I guess you've never heard of the Surge. That, or you're still working off talking points that are two years old.

or the linkage provided by conservatives (who no longer conserve anything that I've witnessed in the past two decades)

And you think Conservatism is about conservation? What an indictment of our public education system.

Mortimer Brezny said...

There were Catholic priests into liberation theology (not specifically black liberation theology) in South America

Not, were. Are. The greatest growth of Catholicism is in Africa, where liberation theology is rampant. And liberation theology is liberation theology, whether practiced by blacks or not. That Dr. Cone was a BLT guy doesn't change that so was Martin Luther King, Jr..

Mortimer Brezny said...

Clearly, you are afraid to address the glaringly racist theology promulgated by Wright and his church.

Clearly, you are David Duke.

Whiskey said...

Strom Thurmond was a decorated officer in WWII with the 82nd Airborne. He fought in D-Day. Does that make everything OK?

Obama owns Wright's statements: Marines = Roman soldiers crucifying Christ, AQ flag = US flag.
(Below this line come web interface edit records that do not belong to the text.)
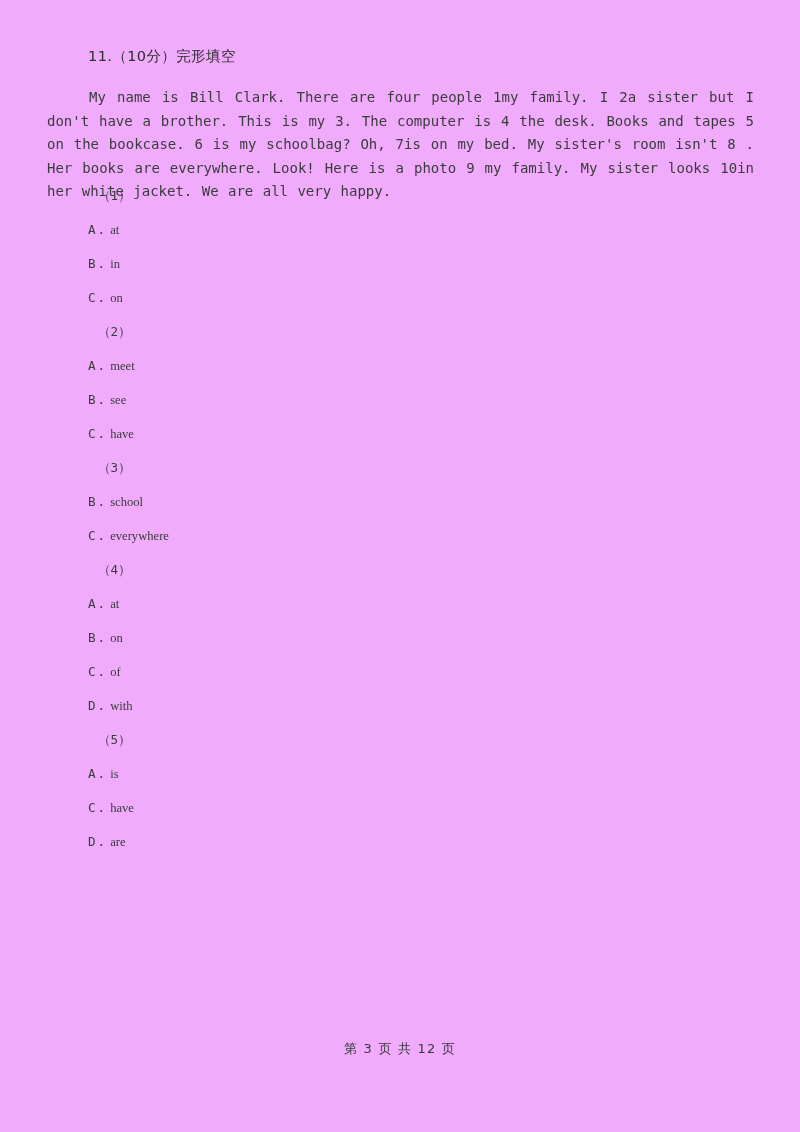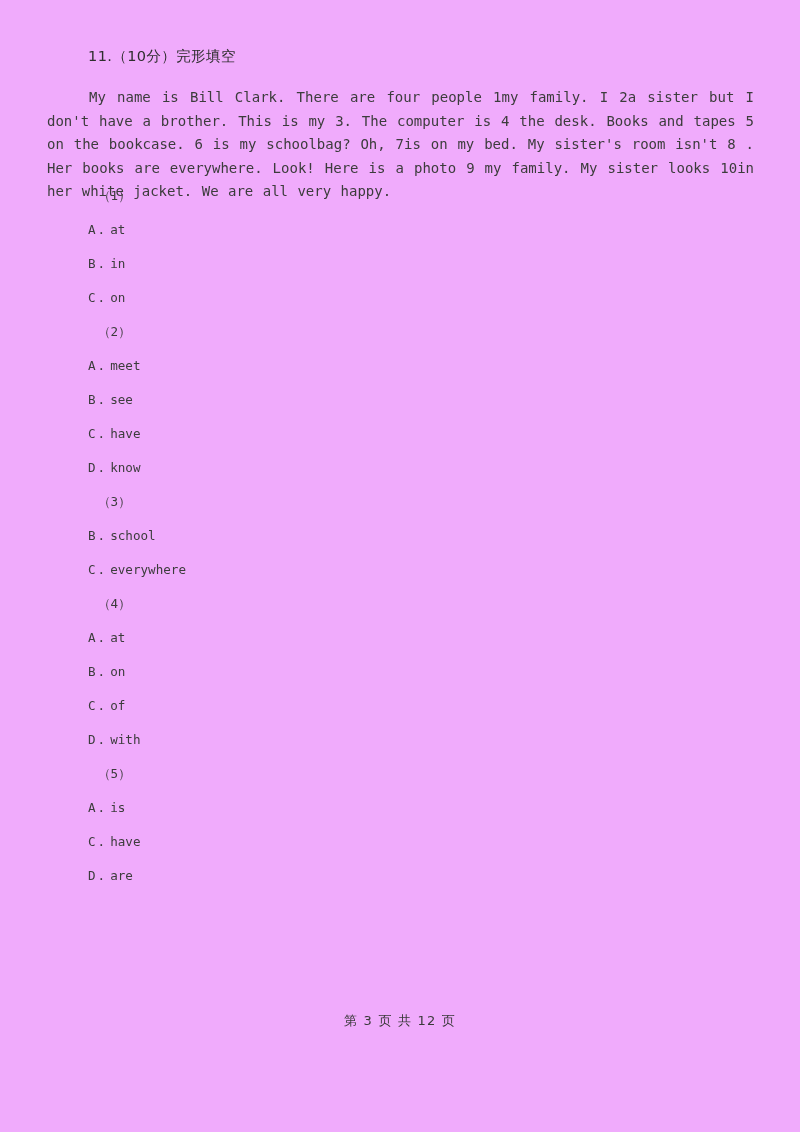--- a/index.html
+++ b/index.html
@@ -91,6 +91,7 @@
   .option-text {
     display: inline-block;
     padding-left: 3px;
+    font-family: Liberation Serif, serif;
   }
 
   

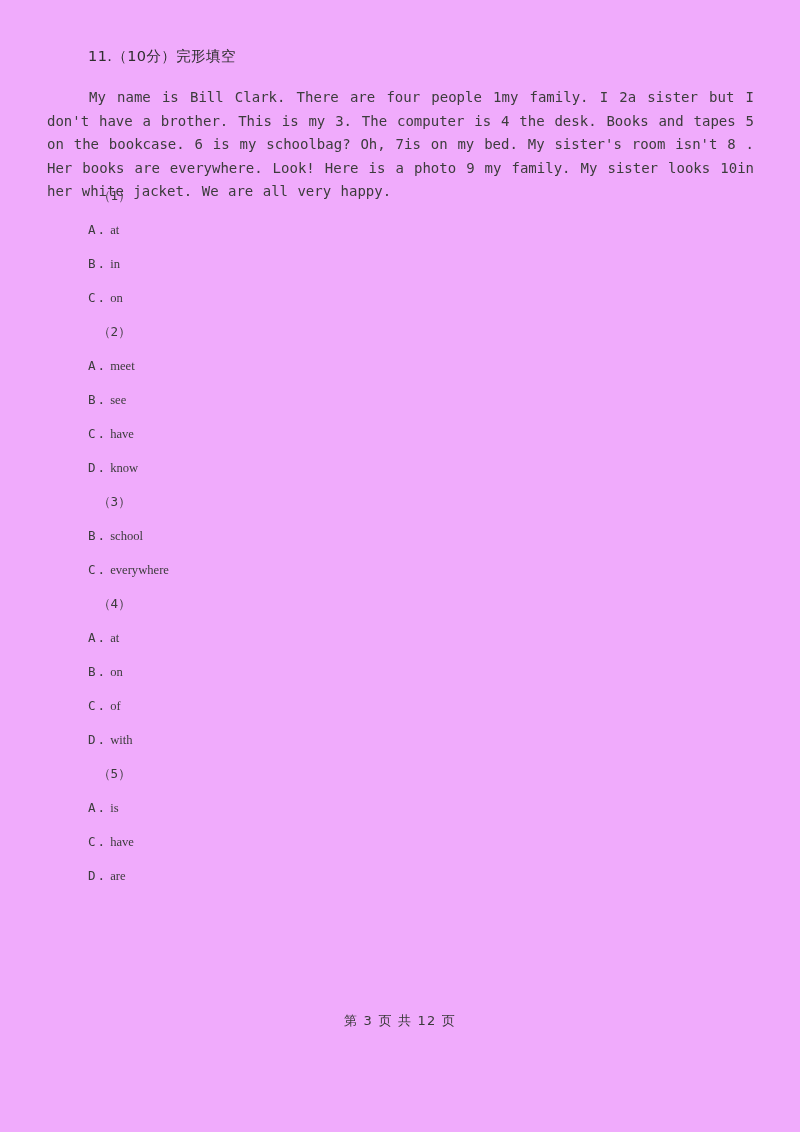--- a/index.html
+++ b/index.html
@@ -128,7 +128,6 @@
         <div class="option-row"><span class="option-letter">A</span><span class="option-sep">.</span><span class="option-text">meet</span></div>
         <div class="option-row"><span class="option-letter">B</span><span class="option-sep">.</span><span class="option-text">see</span></div>
         <div class="option-row"><span class="option-letter">C</span><span class="option-sep">.</span><span class="option-text">have</span></div>
-        <div class="option-row"><span class="option-letter">D</span><span class="option-sep">.</span><span class="option-text">know</span></div>
       </div>
       <div class="question-block">
         <div class="q-number">（3）</div>

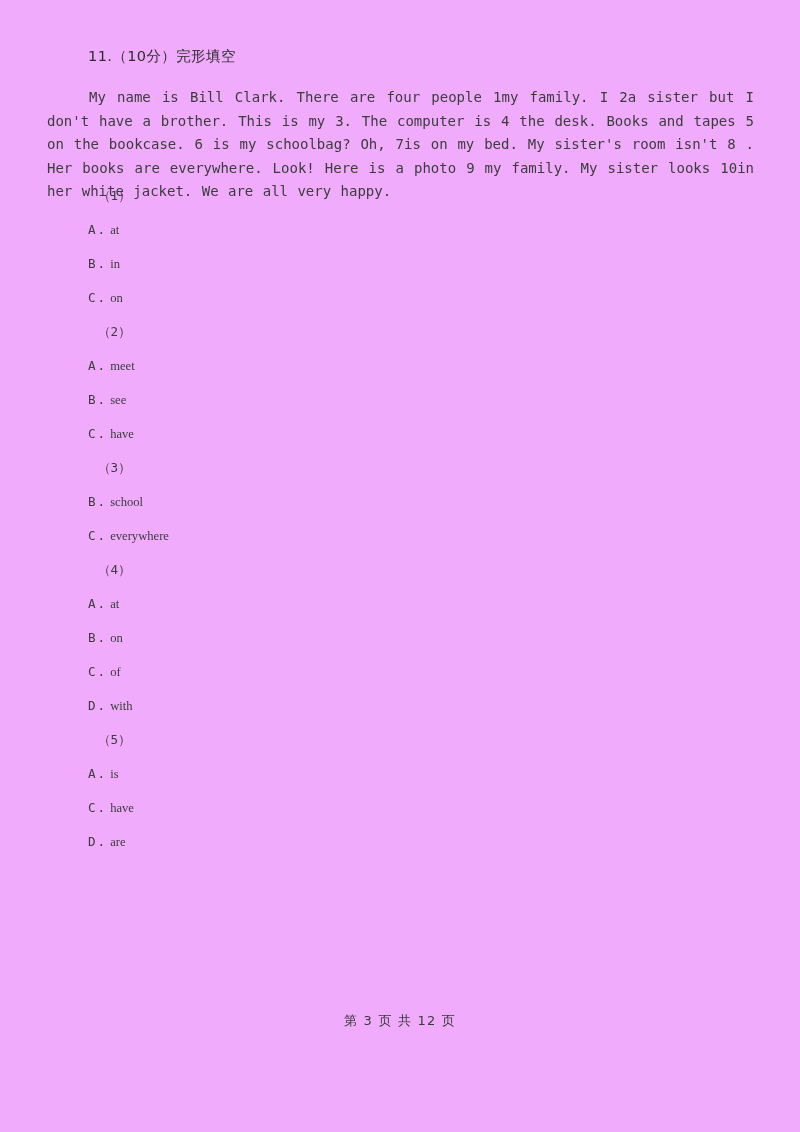--- a/index.html
+++ b/index.html
@@ -98,7 +98,7 @@
   .footer {
     position: absolute;
     left: 0;
-    top: 1012px;
+    top: 1040px;
     width: 800px;
     text-align: center;
     font-family: "DejaVu Sans", "Liberation Sans", sans-serif;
So too do Dems. He's their standard bearer. If a Dem endorses Obama, it is fair to point out that he must share these beliefs. Just like Trent Lott owned Thurmond's.

Unknown said...

Morti: "Clearly, you are David Duke".

Ad hominem Morti? And lame ad homimen at that. Yet such a perfect acknowledgement that you are indeed afraid to deal with the facts.

M. Simon said...

Kevin says:

Which still doesn't address the change the country is seeking. The Sixties are gone, Obama bears responsibility for none of it. If that's all the game the GOP has, they're gonna catch a lot of air between now and Obama's inauguration day.

Uh, Kev, have you heard of Recreate '68 and the fun they have planned for the D convention?

Who says the 60s are over?

Me? I think it is a wonderful idea for destroying the D party. Power to the people!!!!!!!!!

Original Mike said...

Ann said: You know, I'm 57 years old, and I grew up in Delaware, and I have never in my life encountered such people. ... I am willing to concede that there is racism everywhere, ... but everyone I've ever met behaves and speaks as if he understands that this is something that decent people rise above ...

I've never encountered such people either, Ann (I'm 52). And frankly, I'm becoming less and less willing to believe that racism is everywhere.